Dönmez, yapılan son keşiflerle, ağırlıklı linyit olmak üzere yerli kömürde toplam 18,5 milyar ton civarında bir rezervin bulunduğunu kaydederek, yıllık üretimde de geçen yıl 101,5 milyon ton üretimle Cumhuriyet tarihinin rekorunun kırıldığını hatırlattı.
Bu kapsamda yürütülen çalışmalarla 7 kömür sahasının ihalesine çıkıldığını aktaran Dönmez, bu sahalarda üretime geçildiğinde yıllık yaklaşık 18-19 milyon ton kömür üretileceğini ve bunun da istihdamı artıracağını söyledi.
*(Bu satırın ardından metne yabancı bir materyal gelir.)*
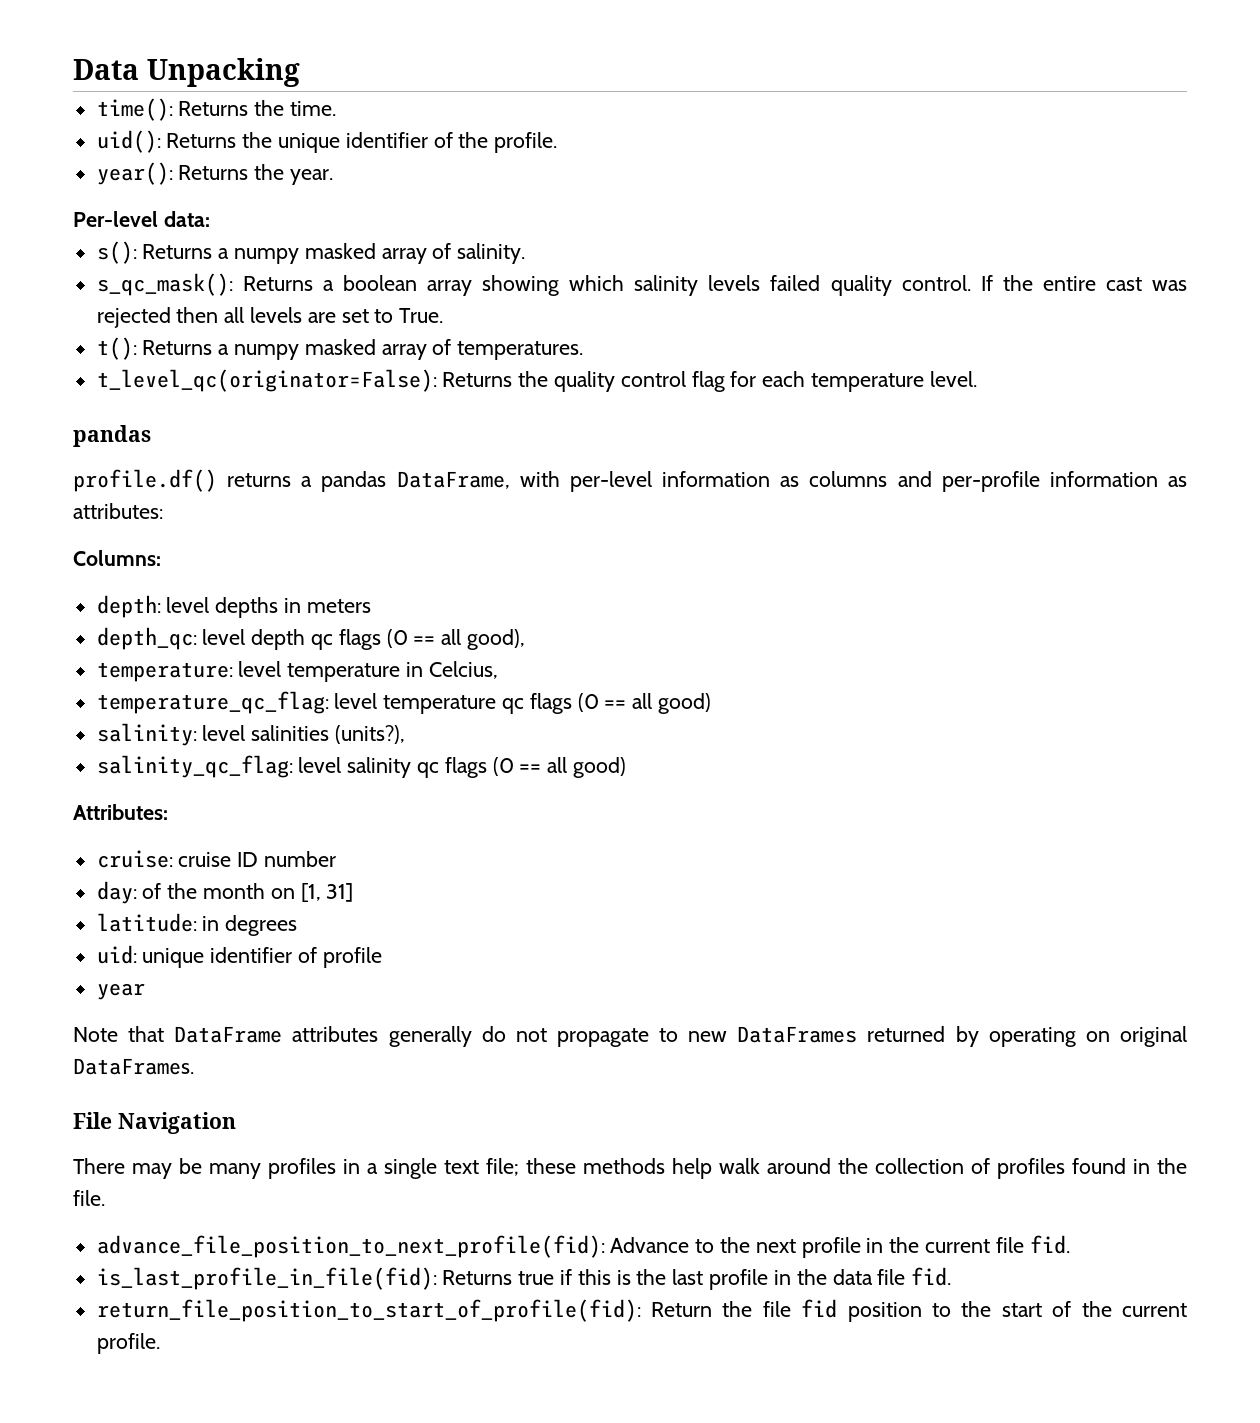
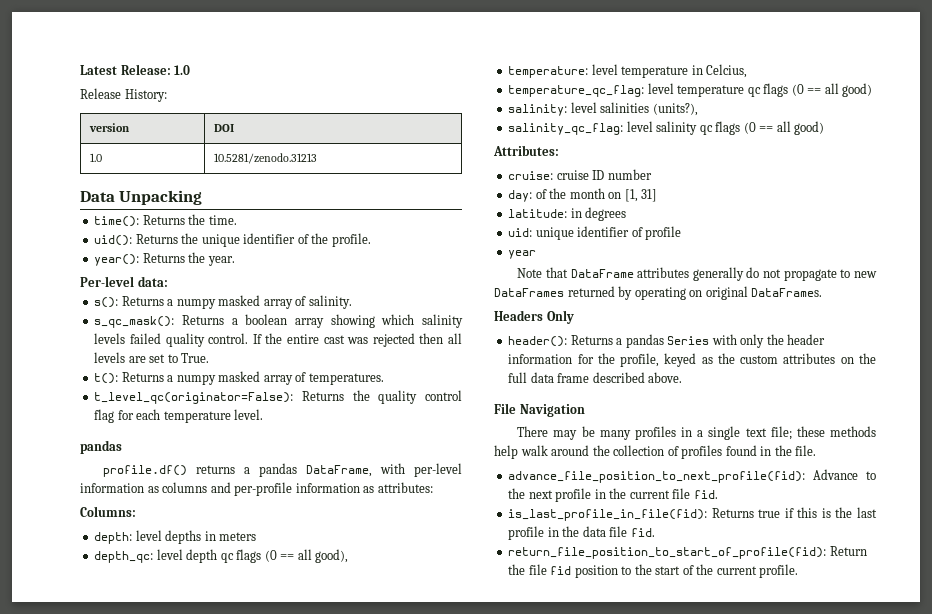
(73, 69) none -> [80,64,191,75] [80,88,167,102] [89,123,131,132] [214,124,235,132] [90,153,103,162] [214,153,318,164] Latest Release: 1.0 // Release History: // version | DOI // 1.0 | 10.5281/zenodo.31213 //
(194, 1066) none -> [494,310,574,324] [508,334,826,348] [508,353,876,367] [508,372,683,383] // Headers Only // header(): Returns a pandas Series with only the header information for the profile, keyed as the custom attributes on the full data frame described above.

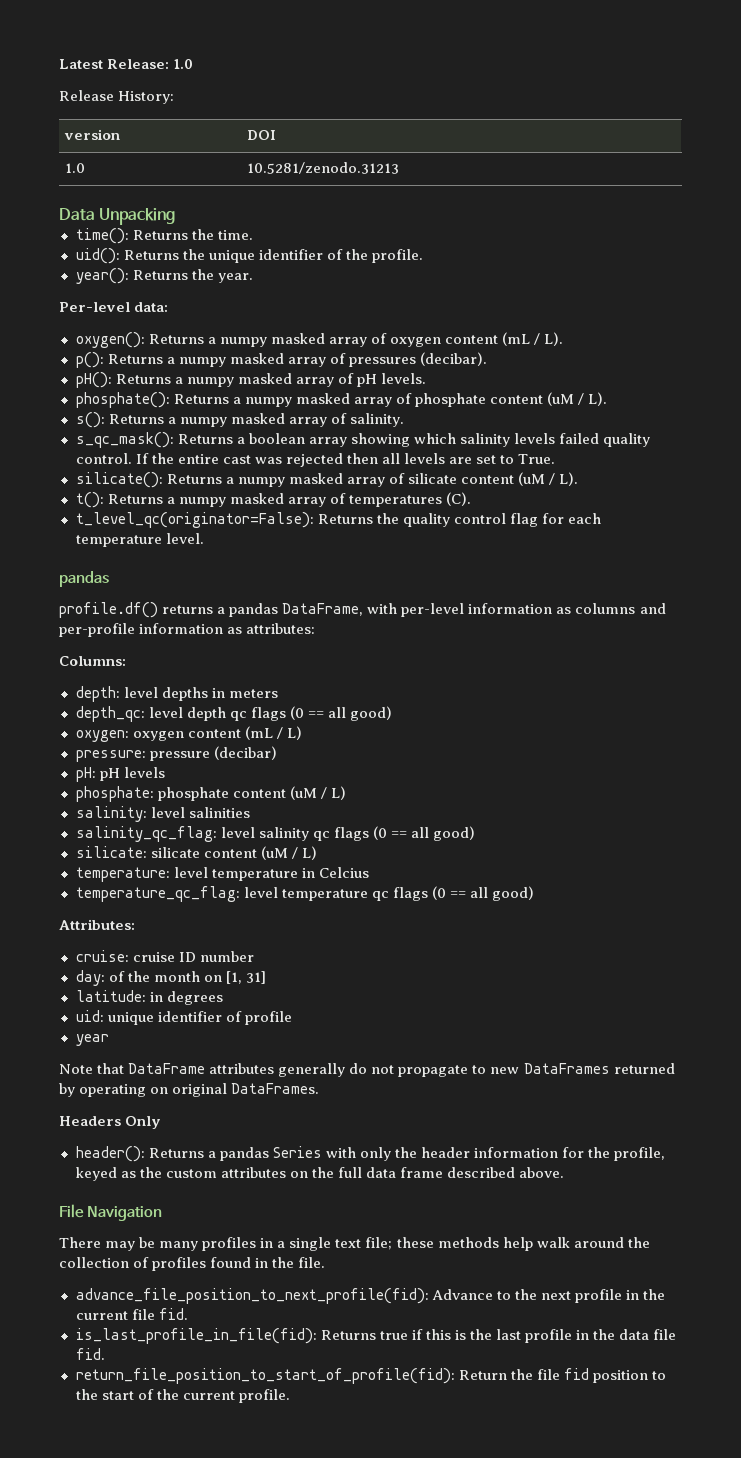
(168, 281) none -> [75,332,564,348] [75,352,487,368] [75,372,426,388] [75,392,608,408] // oxygen(): Returns a numpy masked array of oxygen content (mL / L). // p(): Returns a numpy masked array of pressures (decibar). // pH(): Returns a numpy masked array of pH levels. // phosphate(): Returns a numpy masked array of phosphate content (uM / L).
(210, 358) none -> [75,472,579,488] // silicate(): Returns a numpy masked array of silicate content (uM / L).
[308,373,384,385] temperatures. -> [348,492,471,507] temperatures (C).
[315,549,349,563] [508,64,748,78] [508,83,873,97] [508,102,698,116] [508,121,698,135] good), // temperature: level temperature in Celcius, // temperature_qc_flag: level temperature qc flags (0 == all good) // salinity: level salinities (units?), // salinity_qc_flag: level salinity -> [349,706,392,721] [75,726,302,742] [75,746,277,762] [75,767,165,782] [75,786,346,802] [75,806,250,822] [75,826,475,842] [75,846,317,860] [75,867,369,882] [75,886,368,902] good) // oxygen: oxygen content (mL / L) // pressure: pressure (decibar) // pH: pH levels // phosphate: phosphate content (uM / L) // salinity: level salinities // salinity_qc_flag: level salinity qc flags (0 == all good) // silicate: silicate content (uM / L) // temperature: level temperature in Celcius // temperature_qc_flag: level temperature

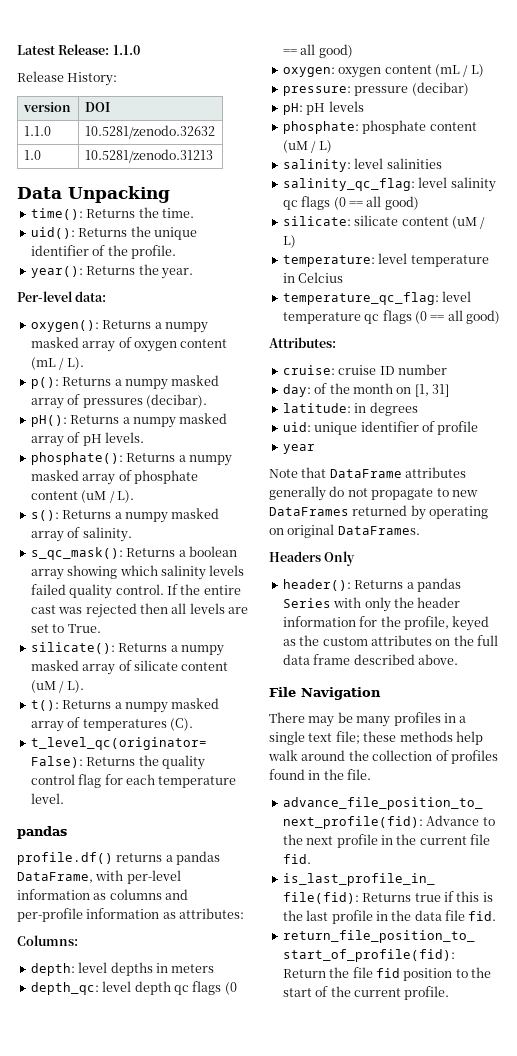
[173,59,194,69] 1.0 -> [112,45,140,55] 1.1.0
(277, 135) none -> [23,126,51,136] [84,125,215,139] // 1.1.0 | 10.5281/zenodo.32632

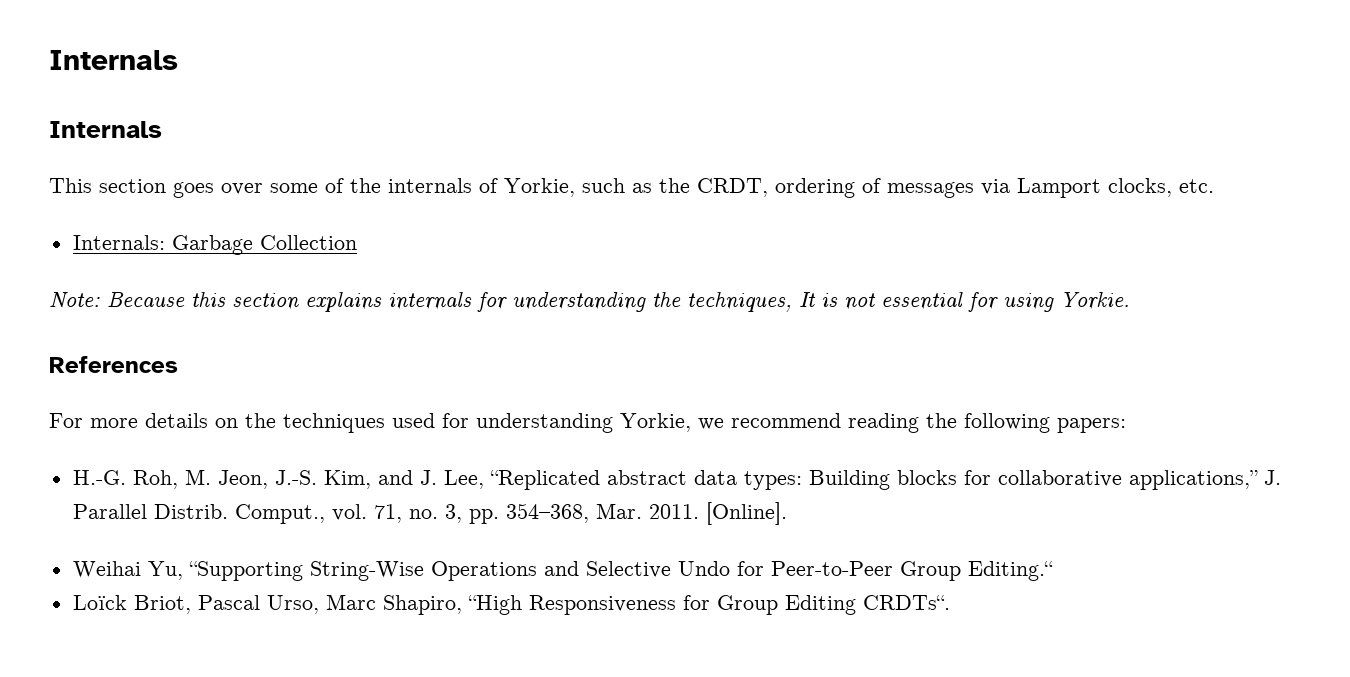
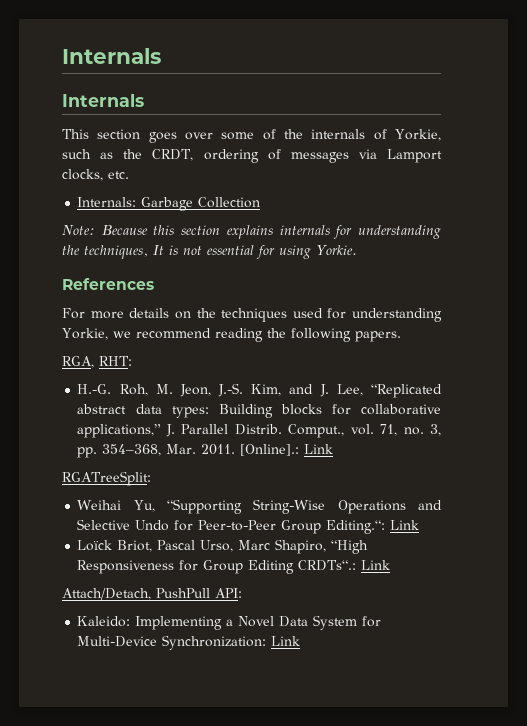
[1057,418,1126,433] papers: -> [354,331,401,342] [62,356,132,368] papers. // RGA, RHT:
[705,502,787,525] [Online]. -> [240,444,334,456] [62,471,151,486] [Online].: Link // RGATreeSplit:
[967,561,1053,581] Editing.“ -> [326,520,420,534] Editing.“: Link
[862,595,950,610] CRDTs“. -> [298,560,391,571] [62,588,242,600] [77,615,382,630] [77,635,301,650] CRDTs“.: Link // Attach/Detach, PushPull API: // Kaleido: Implementing a Novel Data System for Multi-Device Synchronization: Link

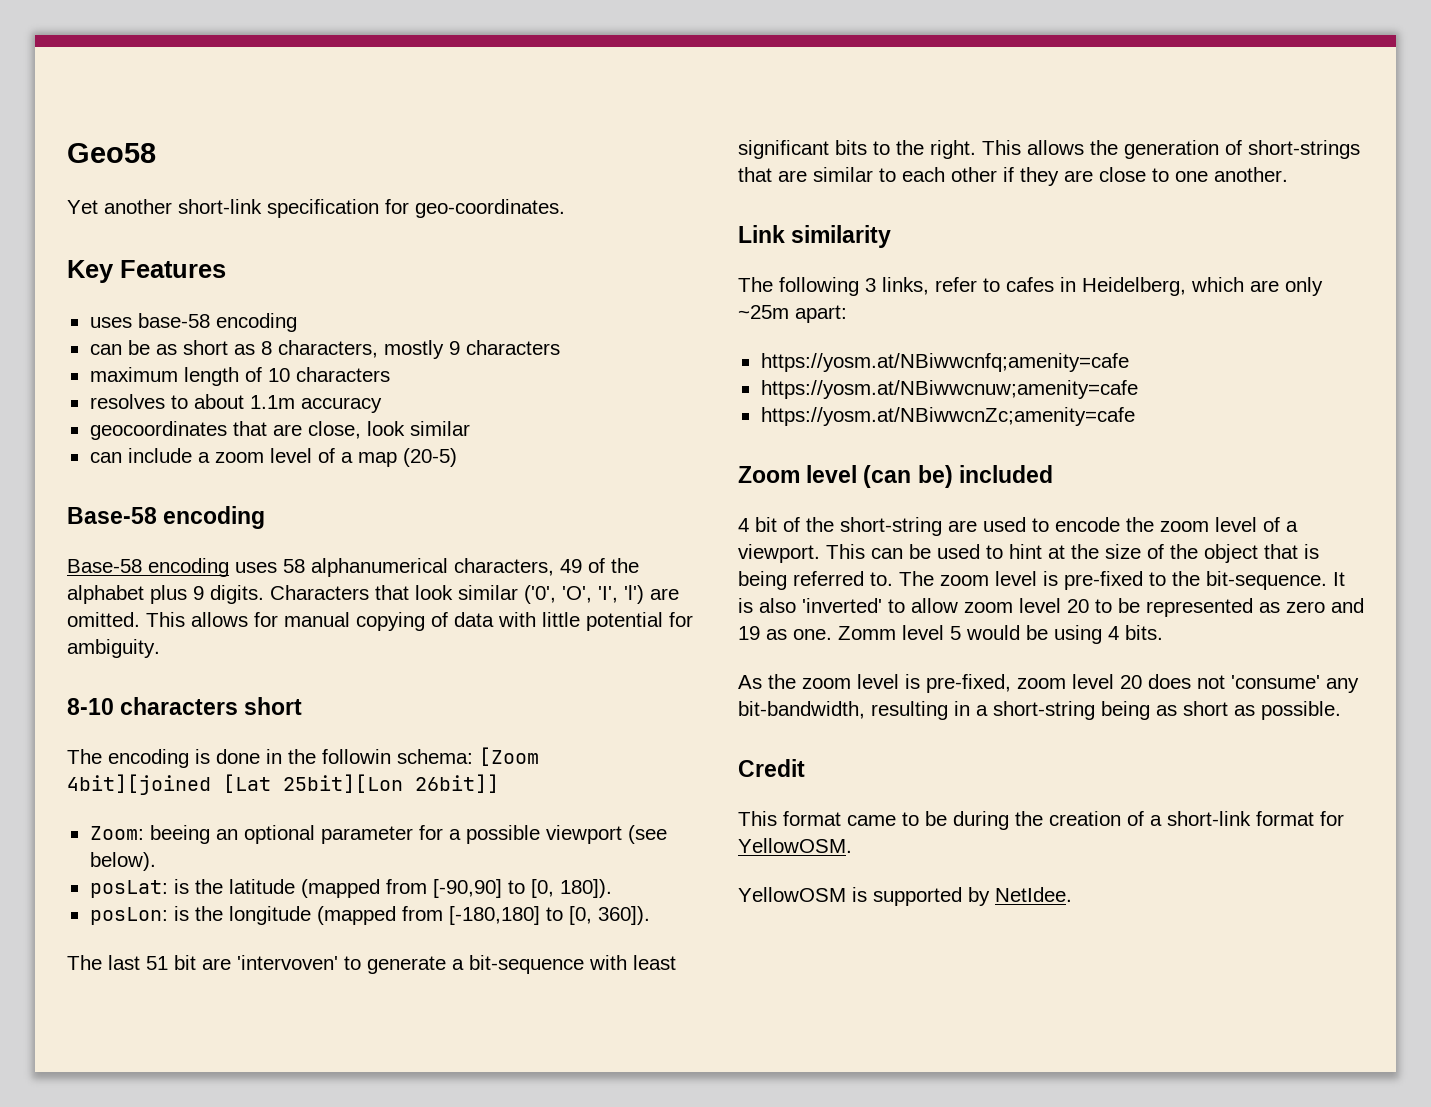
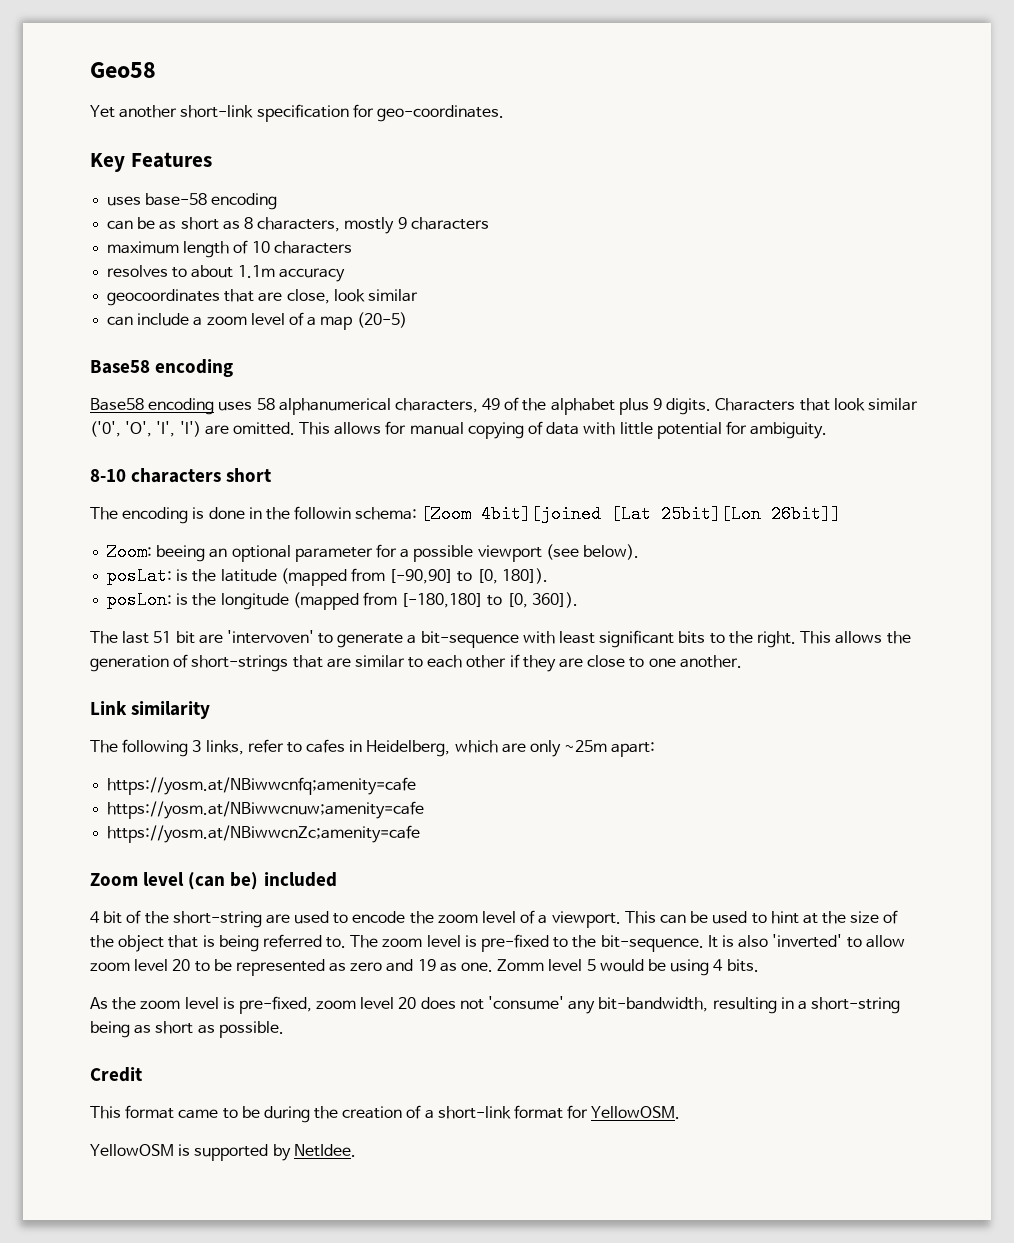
[67,506,266,529] [67,559,142,573] Base-58 encoding // Base-58 -> [90,359,234,377] [90,398,144,411] Base58 encoding // Base58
Dönmez, Işıklar bölgesinde devam eden sözleşme kapsamında özel şirket bünyesinde çalışanlar olduğunu anımsatarak, "Orada, yereldeki insanlarımız 'Biz ne olacağız, bundan sonra devam edecek mi?' diye sık sık soruyorlar. Geçtiğimiz hafta Cumhurbaşkanımız da açıkladı. Bu çalışan 2 bin 400 işçiyi aynı şartlarda TKİ'ye ait bir şirkete devralacağız ve hemen bitişiğindeki sahada istihdam edilmiş olacaklar ve üretim de devam edecek, bu konuda herhangi bir endişeye gerek yok. Önümüzdeki bir ay içinde, belki en geç iki ay içinde bu geçiş işlemlerinin hepsini tamamlamış olacağız." diye konuştu.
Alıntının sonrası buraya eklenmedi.